NLRX1 modulates the balance between NLRP3 inflammasome activation and NF-kB signaling during Fusobacterium nucleatum infection.

NOD-like receptors (NLRs) play an important role in regulation of host innate immunity, yet their role in periodontitis remains to be defined. NLRX1, a member of the NLR family that localizes to mitochondria, modulates mitochondrial ROS (mROS) generation. mROS has been shown to activate the NLRP3 inflammasome, yet the role of NLRX1 in NLRP3 inflammasome activation has not been examined. In this study, we revealed the mechanism by which NLRX1 positively regulates ATP-elicited NLRP3 inflammasome activation through mROS in gingival epithelial cells (GECs). Fluorescence microscopy showed that depletion of NLRX1 by shRNA attenuates ATP-induced mROS generation and redistribution of the NLRP3 inflammasome adaptor protein, ASC. Furthermore, depletion of NLRX1 inhibits Fusobacterium nucleatum infection-activated caspase-1, suggesting that it also inhibits the NLRP3 inflammasome. Therefore, we propose that NLRX1 may promote F. nucleatum -caused dysregulated pro-inflammatory responses in periodontitis.
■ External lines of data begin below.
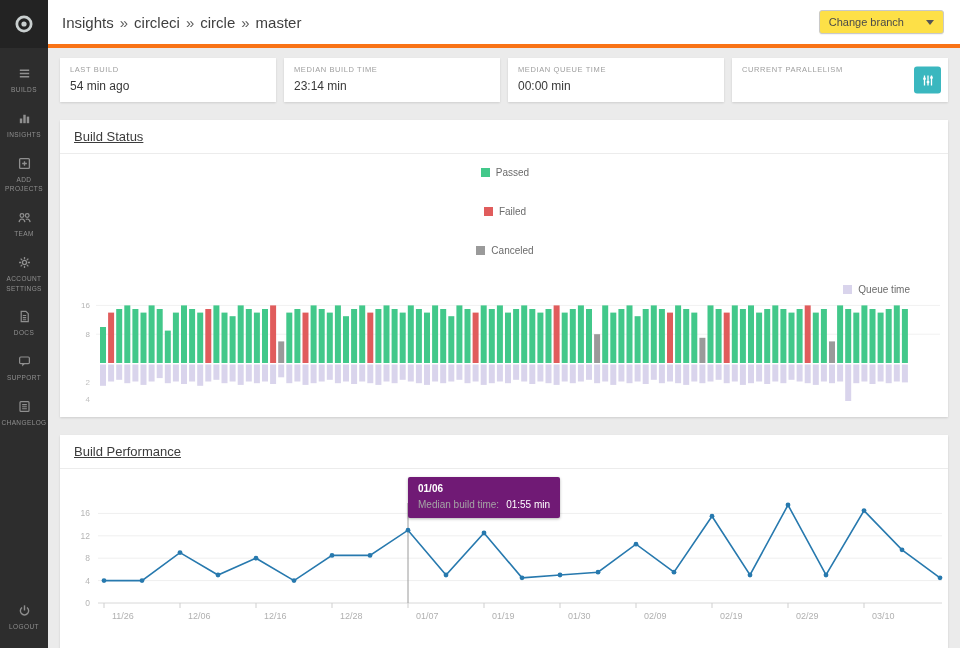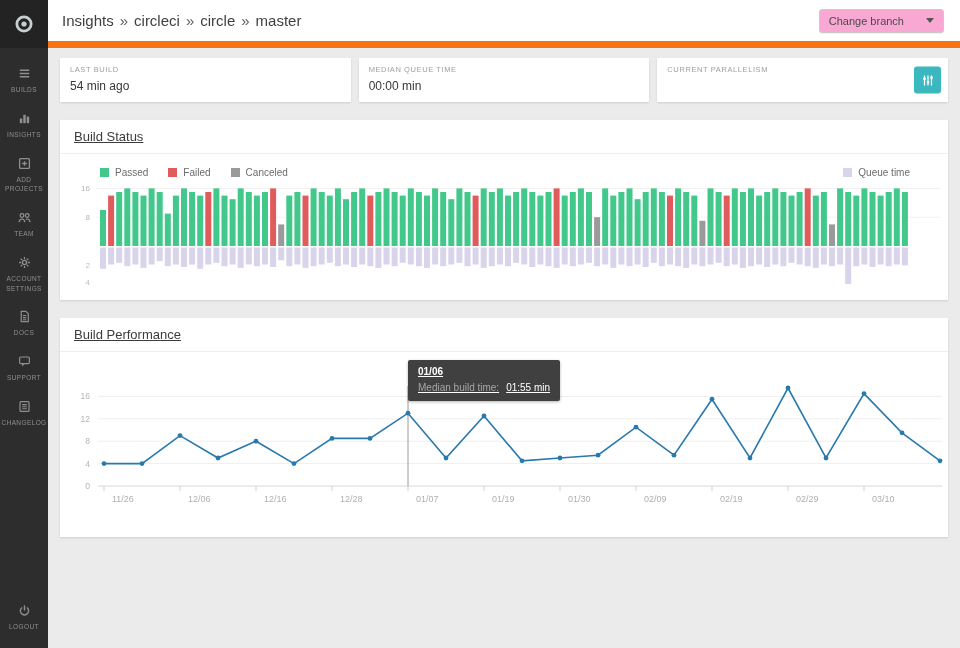--- a/index.html
+++ b/index.html
@@ -19,30 +19,30 @@
   .logo-box { width: 48px; height: 48px; background: #232323; display: flex; align-items: center; justify-content: center; color: #c9cfcf; flex: none; }
   .side-nav { width: 100%; padding-top: 10px; display: flex; flex-direction: column; }
   .side-item { width: 100%; padding: 8px 2px; display: flex; flex-direction: column; align-items: center; color: #8f8f8f; cursor: pointer; text-align: center; }
   .side-item svg { color: #8f8f8f; }
   .side-label { font-size: 6.5px; letter-spacing: .4px; margin-top: 4px; line-height: 1.5; }
   .side-bottom { margin-top: auto; width: 100%; padding-bottom: 8px; }
 
   
   .header {
     position: absolute; left: 48px; top: 0; width: 912px; height: 48px;
-    background: #fff; border-bottom: 7px solid #f97316;
+    background: #fff; border-bottom: 4px solid #f97316;
     display: flex; align-items: center; justify-content: space-between;
     padding: 0 16px 0 14px; z-index: 4;
   }
   .breadcrumb { font-size: 15px; color: #3f3f3f; }
   .breadcrumb .seg { cursor: pointer; }
   .breadcrumb .sep { margin: 0 6px; color: #5e5e5e; }
   .btn-branch {
     display: flex; align-items: center; gap: 22px; font-size: 11px; color: #4a4a4a;
-    background: #f9a8d4; border: 1px solid #c9c9c9; border-radius: 3px;
+    background: #fde047; border: 1px solid #c9c9c9; border-radius: 3px;
     padding: 5px 9px; cursor: pointer; box-shadow: 0 1px 1px rgba(0,0,0,.05);
     font-family: "Liberation Sans", sans-serif;
   }
   .caret { width: 0; height: 0; border-left: 4px solid transparent; border-right: 4px solid transparent; border-top: 5px solid #555; }
 
   
   .main { position: absolute; left: 48px; top: 48px; width: 912px; height: 600px; padding: 10px 12px; }
 
   .stats-row { display: flex; gap: 8px; }
   .stat-card { flex: 1; background: #fff; box-shadow: 0 1px 2px rgba(0,0,0,.12); padding: 7px 10px; position: relative; height: 44px; }
@@ -50,33 +50,33 @@
   .stat-value { font-size: 12px; color: #383838; }
   .stat-action {
     position: absolute; right: 7px; top: 50%; transform: translateY(-50%);
     width: 27px; height: 27px; border: none; border-radius: 3px;
     display: flex; align-items: center; justify-content: center; color: #fff; cursor: pointer;
   }
 
   .card { background: #fff; box-shadow: 0 1px 2px rgba(0,0,0,.12); margin-top: 18px; }
   .card-title { font-size: 13px; color: #3c3c3c; padding: 9px 14px; border-bottom: 1px solid #ececec; text-decoration: underline; }
 
-  .legend-row { display: flex; align-items: center; padding: 13px 38px 0 40px; font-size: 10px; color: #6b6b6b; gap: 20px; }
+  .legend-row { display: flex; align-items: center; padding: 13px 38px 0 40px; font-size: 10px; color: #6b6b6b; gap: 28px; flex-direction: column; }
   .legend-item { display: flex; align-items: center; gap: 6px; }
   .legend-item.queue { margin-left: auto; }
   .swatch { width: 9px; height: 9px; display: inline-block; }
 
   .chart-wrap { padding: 6px 0 10px 0; }
   .chart-wrap svg, .perf-inner svg { display: block; }
 
   .perf-chart { position: relative; padding: 4px 0 6px 0; }
   .tooltip {
-    position: absolute; background: #404040; color: #fff; border-radius: 2px;
+    position: absolute; background: #701a75; color: #fff; border-radius: 2px;
     padding: 7px 10px 8px; font-size: 10px; line-height: 1; z-index: 3;
-    white-space: nowrap; box-shadow: 0 1px 3px rgba(0,0,0,.3); text-decoration: underline;
+    white-space: nowrap; box-shadow: 0 1px 3px rgba(0,0,0,.3);
   }
   .tt-date { font-weight: bold; margin-bottom: 6px; }
   .tt-label { color: #a5a5a5; margin-right: 7px; }
   .tt-value { color: #fff; }
 </style>
 </head>
 <body>
 
 <div class="sidebar">
   <div class="logo-box">
@@ -162,20 +162,24 @@
     <span>Change branch</span>
     <span class="caret"></span>
   </button>
 </div>
 
 <div class="main">
   <div class="stats-row">
       <div class="stat-card">
         <div class="stat-label">LAST BUILD</div>
         <div class="stat-value">54 min ago</div>
+      </div>
+      <div class="stat-card">
+        <div class="stat-label">MEDIAN BUILD TIME</div>
+        <div class="stat-value">23:14 min</div>
       </div>
       <div class="stat-card">
         <div class="stat-label">MEDIAN QUEUE TIME</div>
         <div class="stat-value">00:00 min</div>
       </div>
       <div class="stat-card">
         <div class="stat-label">CURRENT PARALLELISM</div>
         <button class="stat-action" style="background:#3ab7bf">
           <svg width="16" height="16" viewBox="0 0 16 16">
             <path d="M4.5 3v10M8 3v10M11.5 3v10" stroke="currentColor" stroke-width="1.3"></path>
On the other hand, the mechanism by which F. nucleatum infection-induces IL-8 expression is still unclear. We showed that NLRX1 also acts as a negative regulator in NF-kB signaling to modulate IL-8 expression. Thus, NLRX1 stimulates detection of the pathogen F. nucleatum via the inflammasome, while dampening cytokine production. We expect that commensals should not activate the inflammasome, but NLRX1 should still decrease their ability to stimulate inflammation. We conclude that NLRX1 may act as a potential switch in regards to the virulence of F. nucleatum in healthy or diseased oral cavity.